Grounding Trust in Human-Agent Interaction: A Systematic Literature Review of Data-driven Trust Assessment Methods
Abstract
Trust plays an important role in human-agent interaction and has motivated researchers to develop various measurement approaches. Data-driven methods have been recognized as a promising direction by leveraging observable signals produced by the user during interaction. In this paper, we present an ongoing systematic literature review of data-driven trust measurement studies, focusing on how the abstract concept of trust is grounded throughout the assessment pipeline. We synthesize existing approaches based on input modalities and problem framing, and further discuss how two key characteristics of trust, temporal dynamics and socialness, are reflected in current operationalizations.
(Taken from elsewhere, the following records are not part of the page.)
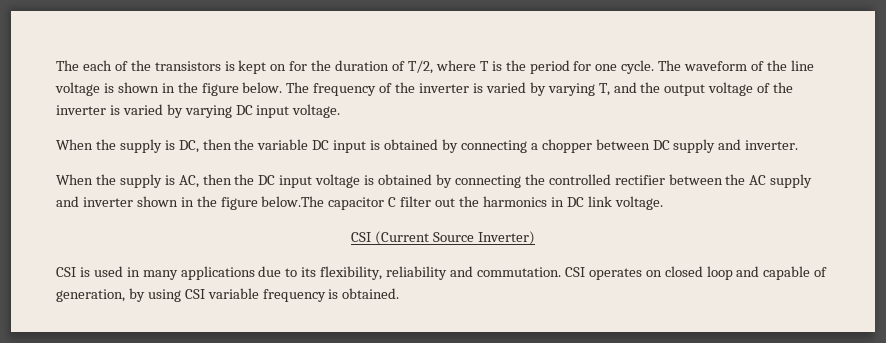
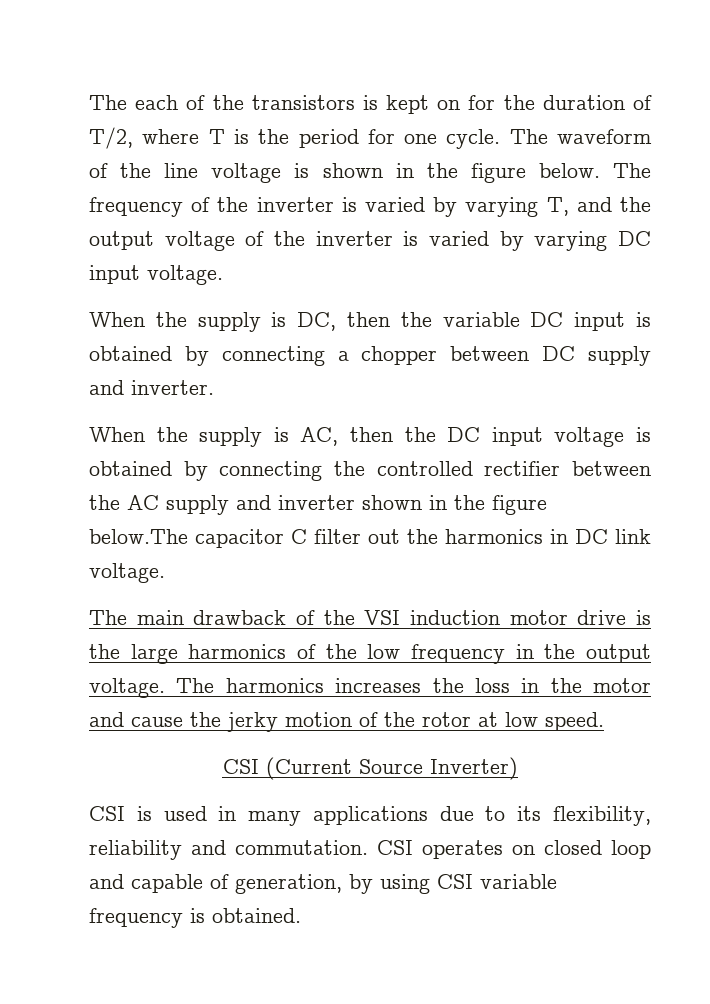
+ The main drawback of the VSI induction motor drive is the large harmonics of the low frequency in the output voltage. The harmonics increases the loss in the motor and cause the jerky motion of the rotor at low speed.

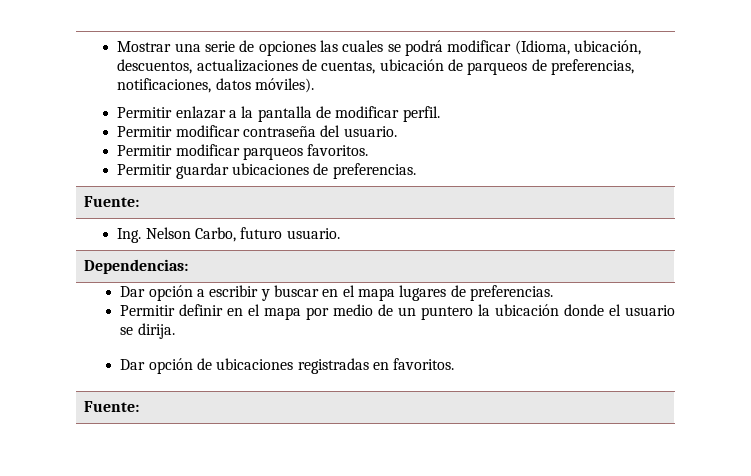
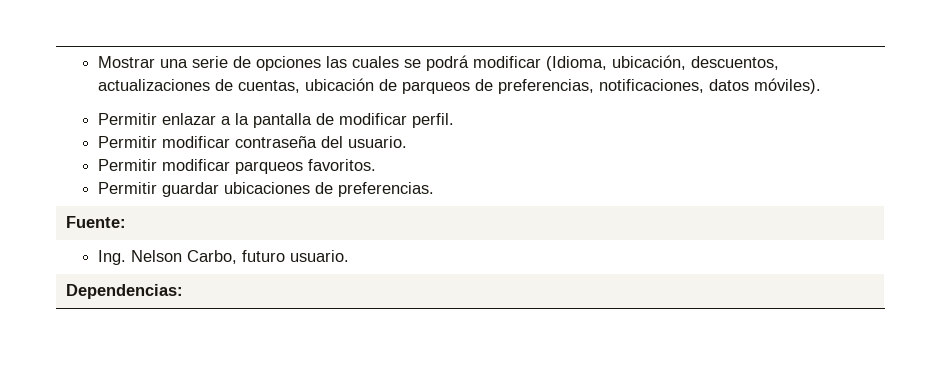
- Dar opción a escribir y buscar en el mapa lugares de preferencias.
- Permitir definir en el mapa por medio de un puntero la ubicación donde el usuario se dirija.
- Dar opción de ubicaciones registradas en favoritos.
- Fuente:

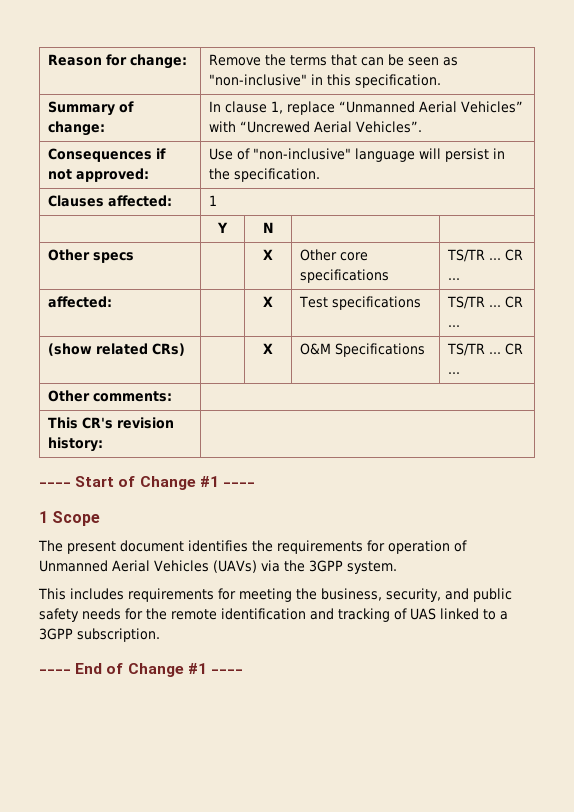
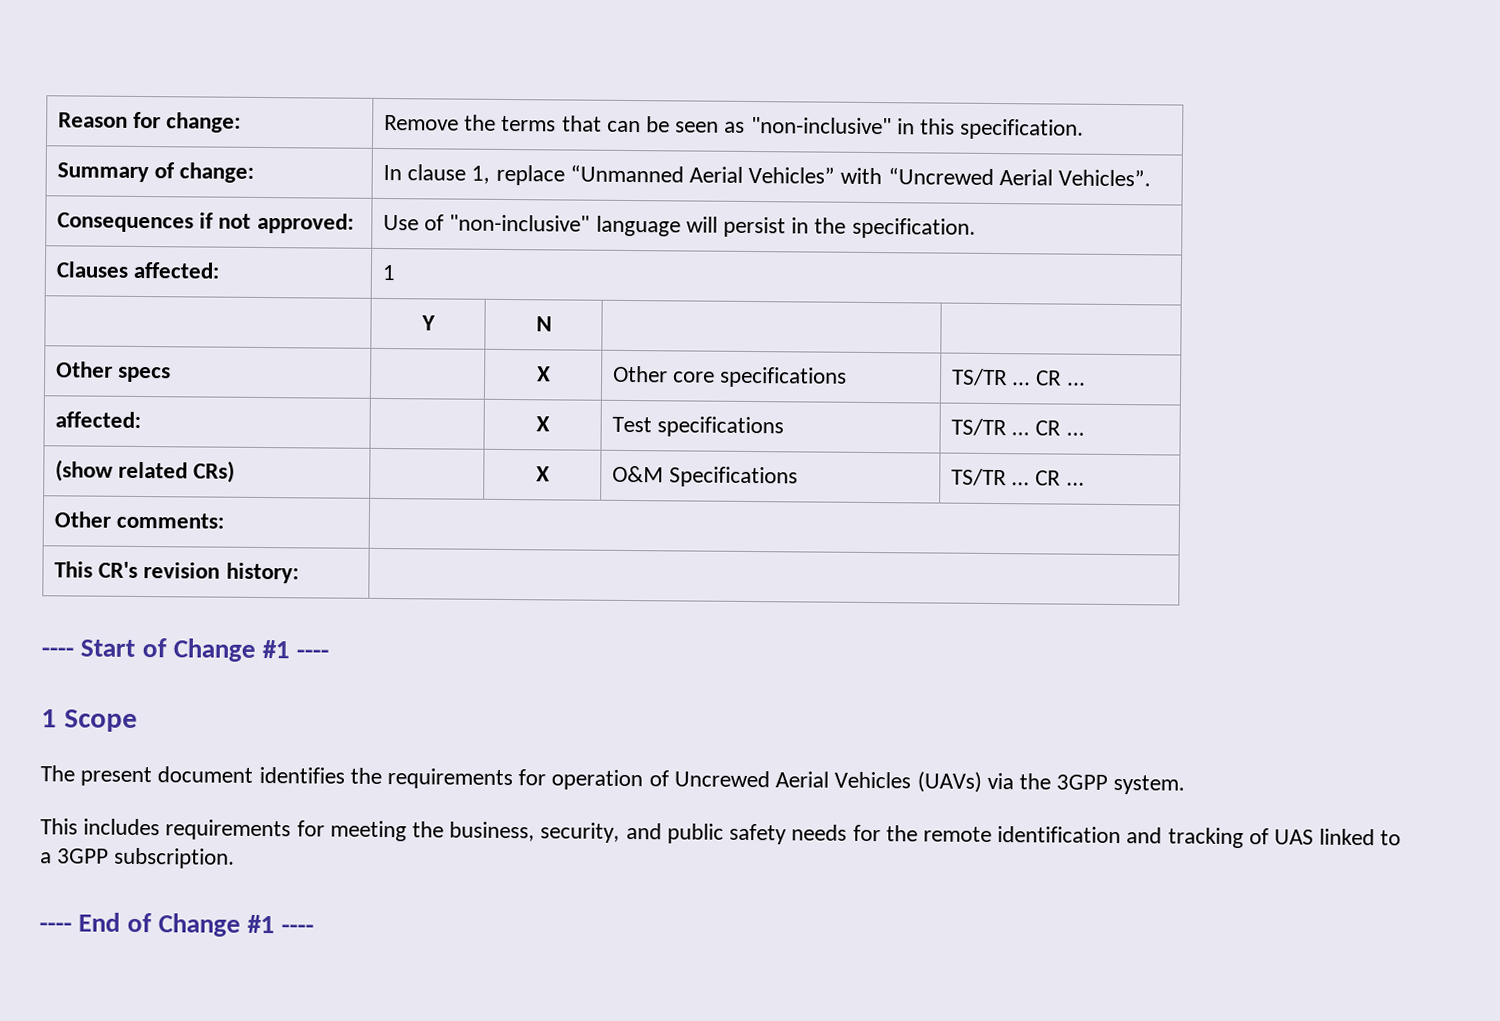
- The present document identifies the requirements for operation of Unmanned Aerial Vehicles (UAVs) via the 3GPP system.
+ The present document identifies the requirements for operation of Uncrewed Aerial Vehicles (UAVs) via the 3GPP system.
Our initial analysis covers 44 more recent studies published between 2022 and 2026. The reviewed studies predominantly rely on psychophysiological signals, embedded indicators, and gaze-related metrics as input modalities. Although relational aspects of trust receive less attention, some studies demonstrate the potential of incorporating social signals to assess trust in more socially grounded interaction settings. Finally, most studies incorporate temporal information through windowing formulations, which rely on aggregated representations that may obscure fine-grained trust dynamics. Overall, this work provides an initial step toward systematically understanding how human-agent trust is operationalized in data-driven assessment methods. We will extend this ongoing review into a full paper by incorporating the complete corpus and further developing a systematic characterization of socialness in human-agent interaction.